Items listed in a dataset

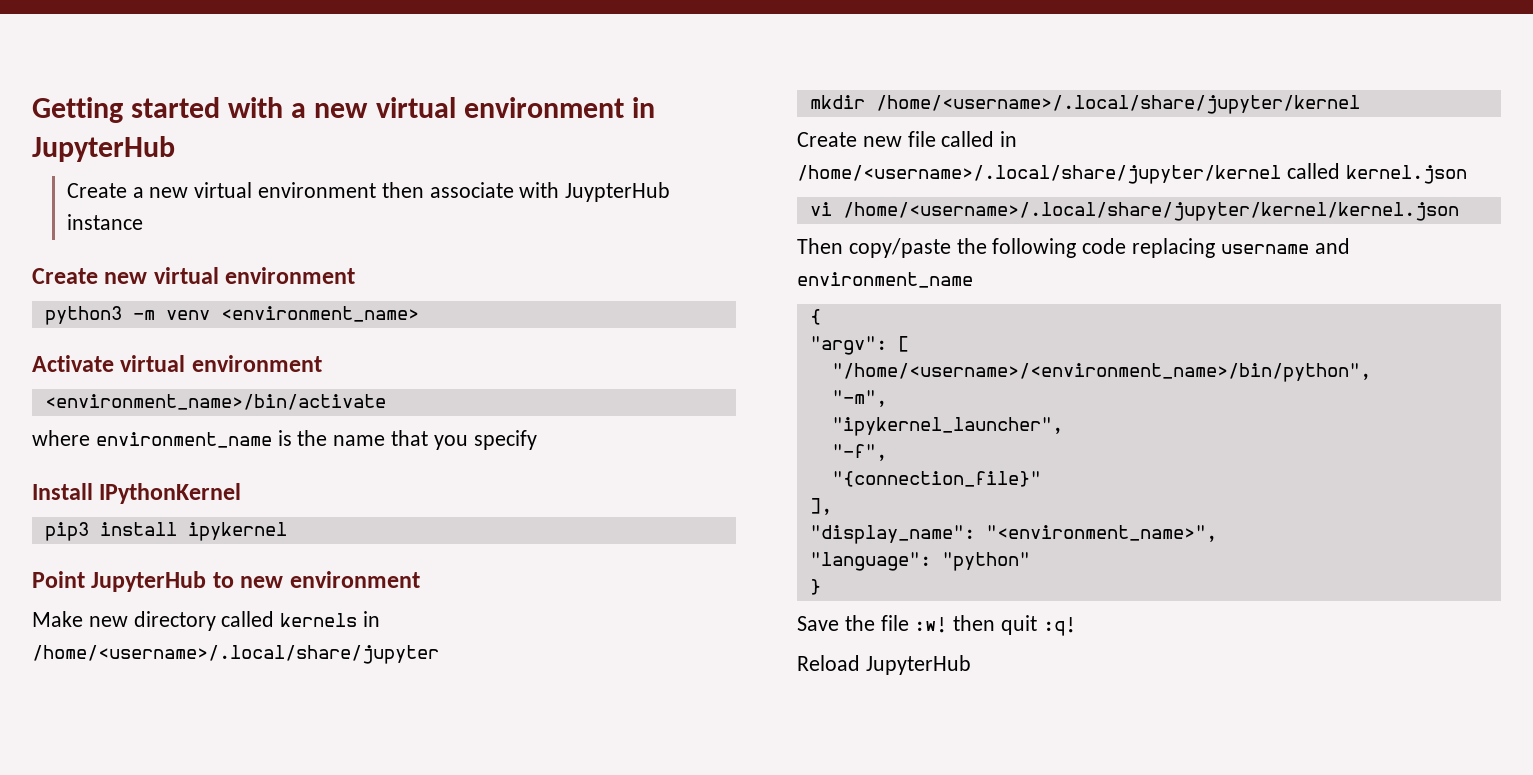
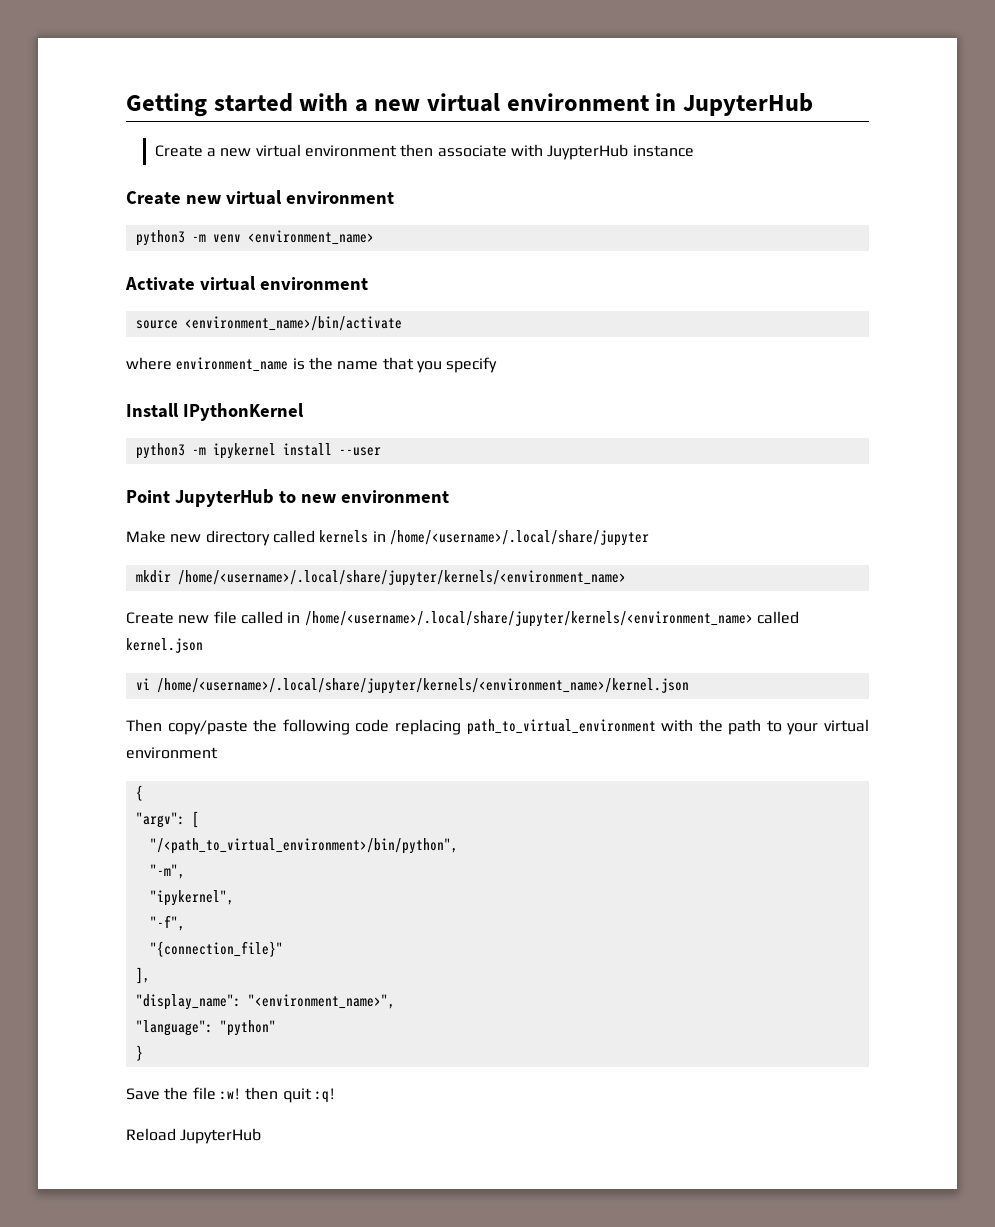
(322, 363) none -> [135,320,178,329] source
[44,522,287,541] pip3 install ipykernel -> [135,443,381,459] python3 -m ipykernel install --user
[875,95,1360,114] /home/<username>/.local/share/jupyter/kernel -> [177,570,626,586] /home/<username>/.local/share/jupyter/kernels/<environment_name>
[797,165,1281,184] /home/<username>/.local/share/jupyter/kernel -> [304,611,753,627] /home/<username>/.local/share/jupyter/kernels/<environment_name>
[842,202,1459,221] /home/<username>/.local/share/jupyter/kernel/kernel.json -> [156,678,689,694] /home/<username>/.local/share/jupyter/kernels/<environment_name>/kernel.json
[1220,238,1350,254] [797,272,973,288] username and environment_name -> [466,719,870,735] [126,747,218,759] path_to_virtual_environment with the path to your virtual environment
[831,363,1371,382] "/home/<username>/<environment_name>/bin/python", -> [149,838,458,854] "/<path_to_virtual_environment>/bin/python",
[831,417,1063,436] "ipykernel_launcher", -> [149,890,234,906] "ipykernel",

§ **Problem statement**: With the images excluded, output every record verbatim.

§ **Response**:
(322, 363) none -> [135,320,178,329] source
[44,522,287,541] pip3 install ipykernel -> [135,443,381,459] python3 -m ipykernel install --user
[875,95,1360,114] /home/<username>/.local/share/jupyter/kernel -> [177,570,626,586] /home/<username>/.local/share/jupyter/kernels/<environment_name>
[797,165,1281,184] /home/<username>/.local/share/jupyter/kernel -> [304,611,753,627] /home/<username>/.local/share/jupyter/kernels/<environment_name>
[842,202,1459,221] /home/<username>/.local/share/jupyter/kernel/kernel.json -> [156,678,689,694] /home/<username>/.local/share/jupyter/kernels/<environment_name>/kernel.json
[1220,238,1350,254] [797,272,973,288] username and environment_name -> [466,719,870,735] [126,747,218,759] path_to_virtual_environment with the path to your virtual environment
[831,363,1371,382] "/home/<username>/<environment_name>/bin/python", -> [149,838,458,854] "/<path_to_virtual_environment>/bin/python",
[831,417,1063,436] "ipykernel_launcher", -> [149,890,234,906] "ipykernel",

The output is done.